[Collection entries]
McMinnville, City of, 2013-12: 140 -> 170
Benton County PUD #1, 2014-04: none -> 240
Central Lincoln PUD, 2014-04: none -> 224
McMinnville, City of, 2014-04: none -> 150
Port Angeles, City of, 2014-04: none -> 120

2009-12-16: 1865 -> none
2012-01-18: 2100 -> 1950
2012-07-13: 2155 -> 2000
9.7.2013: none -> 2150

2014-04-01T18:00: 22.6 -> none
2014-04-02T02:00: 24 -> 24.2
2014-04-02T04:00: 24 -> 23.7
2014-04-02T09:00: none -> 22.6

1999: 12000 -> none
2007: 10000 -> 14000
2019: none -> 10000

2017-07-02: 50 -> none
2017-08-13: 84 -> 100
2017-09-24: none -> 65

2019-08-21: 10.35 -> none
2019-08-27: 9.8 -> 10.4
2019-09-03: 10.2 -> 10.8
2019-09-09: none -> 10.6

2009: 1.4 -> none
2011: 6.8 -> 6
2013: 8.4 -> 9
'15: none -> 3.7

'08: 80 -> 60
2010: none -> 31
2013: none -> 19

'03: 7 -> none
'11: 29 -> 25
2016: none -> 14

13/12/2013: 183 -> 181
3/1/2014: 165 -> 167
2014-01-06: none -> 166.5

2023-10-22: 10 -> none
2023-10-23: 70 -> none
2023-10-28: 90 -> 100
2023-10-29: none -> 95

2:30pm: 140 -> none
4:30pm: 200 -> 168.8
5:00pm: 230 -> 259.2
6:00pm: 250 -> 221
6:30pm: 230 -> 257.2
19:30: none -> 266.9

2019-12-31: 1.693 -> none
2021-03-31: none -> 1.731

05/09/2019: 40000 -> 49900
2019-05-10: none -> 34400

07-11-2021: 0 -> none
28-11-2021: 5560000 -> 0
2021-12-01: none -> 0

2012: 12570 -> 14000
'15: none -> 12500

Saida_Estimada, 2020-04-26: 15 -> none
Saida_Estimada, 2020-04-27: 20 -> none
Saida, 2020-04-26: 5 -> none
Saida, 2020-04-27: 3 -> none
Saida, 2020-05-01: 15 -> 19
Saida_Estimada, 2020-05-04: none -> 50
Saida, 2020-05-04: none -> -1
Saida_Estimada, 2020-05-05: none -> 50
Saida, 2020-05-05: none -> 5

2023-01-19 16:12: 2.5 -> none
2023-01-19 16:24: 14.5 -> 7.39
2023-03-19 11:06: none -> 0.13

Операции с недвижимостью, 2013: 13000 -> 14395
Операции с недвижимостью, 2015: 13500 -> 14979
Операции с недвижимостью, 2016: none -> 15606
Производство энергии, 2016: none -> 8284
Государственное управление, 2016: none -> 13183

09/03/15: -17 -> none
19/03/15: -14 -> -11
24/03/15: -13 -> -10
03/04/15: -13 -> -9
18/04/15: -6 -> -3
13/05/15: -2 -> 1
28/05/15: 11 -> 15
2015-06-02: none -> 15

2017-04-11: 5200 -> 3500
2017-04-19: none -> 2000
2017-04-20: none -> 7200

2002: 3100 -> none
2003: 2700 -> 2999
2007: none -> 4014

### EXERCISE REQUIREMENTS
Your reply is to repeat, unchanged, the lines above running from the one with "2014-04-01T18:00: 22.6 -> none" up to and including the one with "2019-08-21: 10.35 -> none".

### THE COMPLETED TASK
2014-04-01T18:00: 22.6 -> none
2014-04-02T02:00: 24 -> 24.2
2014-04-02T04:00: 24 -> 23.7
2014-04-02T09:00: none -> 22.6

1999: 12000 -> none
2007: 10000 -> 14000
2019: none -> 10000

2017-07-02: 50 -> none
2017-08-13: 84 -> 100
2017-09-24: none -> 65

2019-08-21: 10.35 -> none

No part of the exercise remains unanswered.